Paul Allard (15 September 1841 – 4 December 1916) was a French archaeologist and historian.

==Biography==

He was admitted to the bar and practised law for a short time in his native city, where he became a judge of the civil court. His literary and his historical tastes induced him to abandon his profession and devote himself to the history of the Catholic Church in its first four centuries.

He contributed frequently to the Revue des Questions Historiques, of which he became editor in 1904, and to various other publications. In 1874 he translated James Spencer Northcote and W. R. Brownlow's Roma Sotterranea, making many additions and annotations to it.

An intimate acquaintance with Giovanni Battista de Rossi and his own studies along various lines, led him to undertake a history of the persecutions suffered by the Christians at the hand of the Roman authorities. Paul Allard and Alexander de Richemont were all closely united to de Rossi by the interests of their common work. The work was planned on very broad lines. Allard had a minute knowledge of Christian archaeology, especially in regard to the Roman Catacombs; he had studied the condition of the Christian slaves, and had a thorough acquaintance with epigraphy and the administrative and constitutional history of Rome.

==History of the Persecutions==
The main idea of Allard's History of the Persecutions is that the Christians were unjustly treated by the Roman authorities. He did not acknowledge any incompatibility between the spread of Christianity and the permanence of the Roman Empire, though the acceptance of Christianity by the people necessarily implied the eradication of the old Roman beliefs. The action of the Roman authorities he regarded as ill-advised and brutal. According to Allard, their treatment of the Christians arose from no reasons of statesmanship or adherence to traditional policy, but was based entirely on low and unworthy motives.

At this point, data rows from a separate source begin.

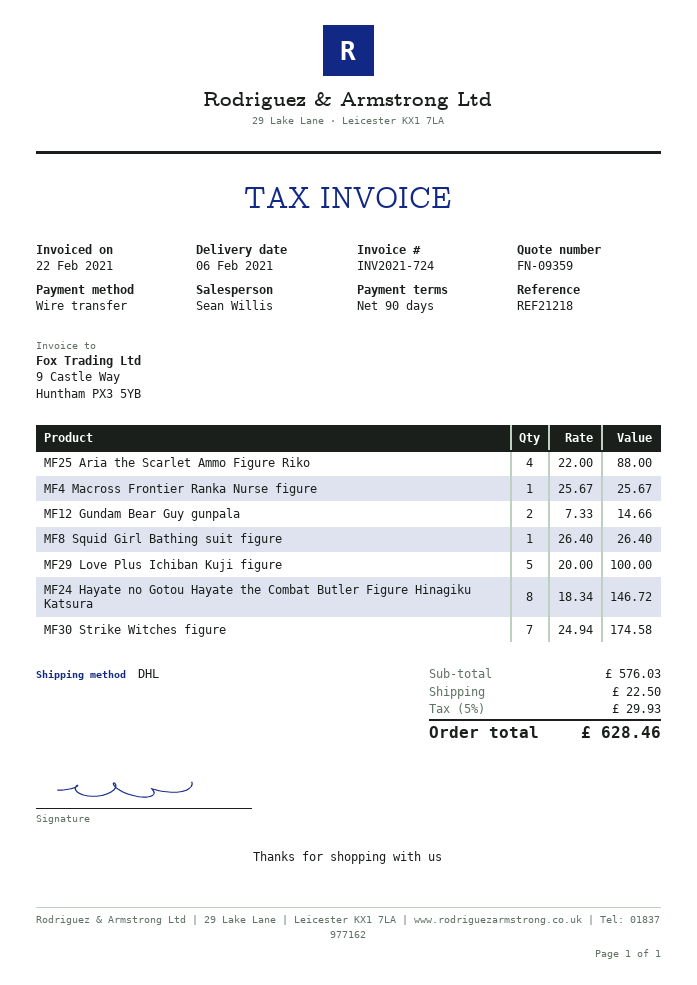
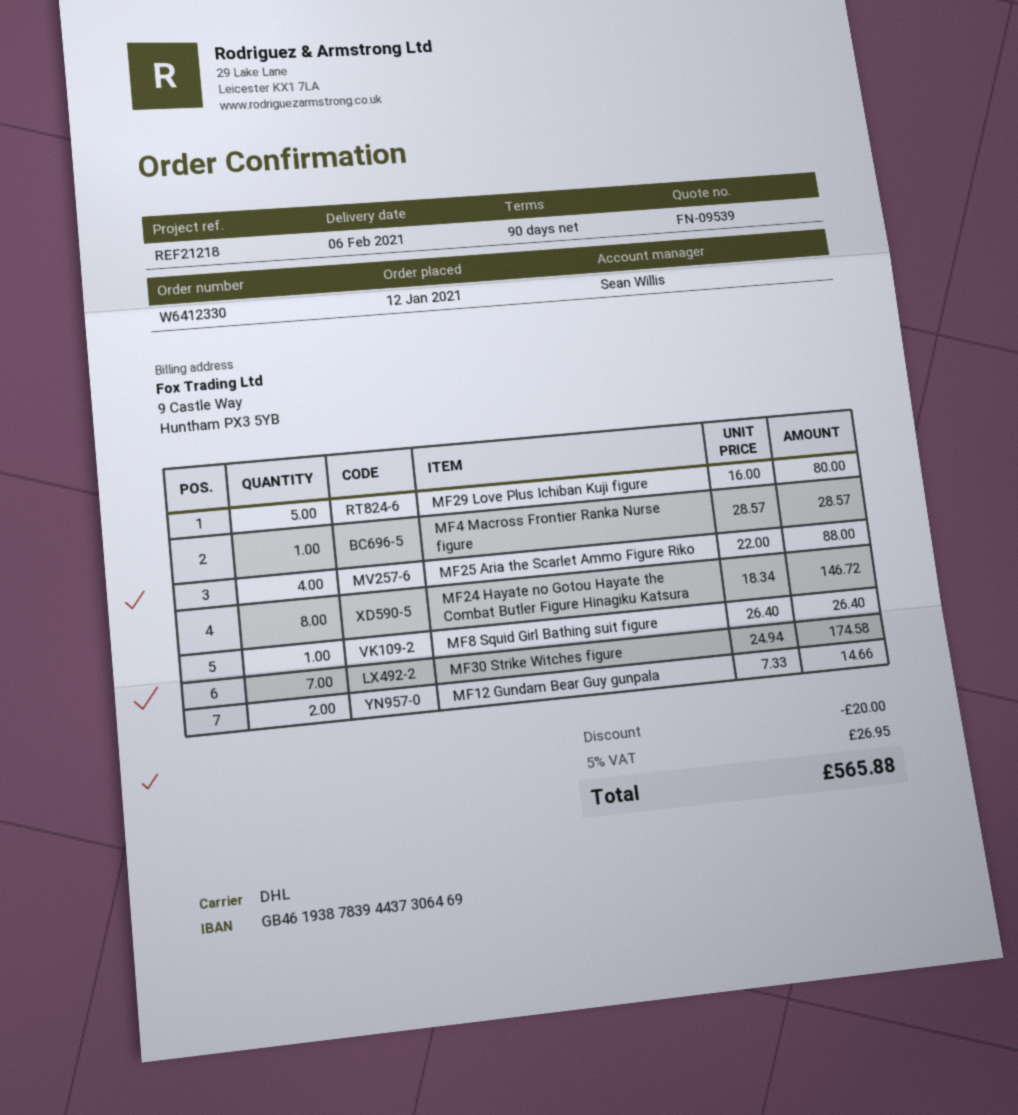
quote number: FN-09359 -> FN-09539
MF4 Macross Frontier Ranka Nurse figure: 1 x 25.67 = 25.67 -> 1 x 28.57 = 28.57
MF29 Love Plus Ichiban Kuji figure: 5 x 20.00 = 100.00 -> 5 x 16.00 = 80.00
discount: none -> 20.00
shipping: 22.50 -> none
tax: 5% = 29.93 -> 5% = 26.95
total: 628.46 -> 565.88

The causes of the persecutions he finds in the blind hatred of the Roman authorities against this "third race", in fanaticism, or popular fury.

His conclusions have not been generally accepted.

==Works==
His principal works are

- Rome souterraine, Paris, Didier, 1872.
- Les Esclaves chrétiens depuis les premiers temps de L’Église jusqu’à la fin de la domination romaine en Occident, Didier, 1876/1914.
- L’Art païen sous les empereurs chrétiens, Didier, 1879.
- Histoire des persécutions pendant la première moitié du troisième siècle (Septime Sévère, Maximin, Dèce), Paris, V. Lecoffre, 1881.
- Histoire des persécutions pendant les deux premiers siècles, V. Lecoffre, 1892.
- La Persécution de Dioclétien et le triomphe de L’Église, 2 vols. V. Lecoffre, 1890.
- Le Christianisme et l’empire romain, de Néron à Théodose, V. Lecoffre, 1896.
- Les Dernières Persécutions du troisième siècle (Gallus, Valérien, Aurélien), V. Lecoffre, 1898.
- Esclaves, serfs et mainmortables, V. Palmé; Brussels, J. Albanel; Geneva, H. Trembley, 1883/1894.
- Études d’histoire et d’archéologie, V. Lecoffre, 1898.
- Saint Basile (329-379), V. Lecoffre, 1899.
- Julien l’apostat, 2 vols. V. Lecoffre, 1900.
- St Sidoine Apollinaire, 431-489, Paris, J. Gabalda, 1910.
- La Maison des martyrs Saints Jean et Paul au Mont Celius, Rome, Vespasiani, 1900.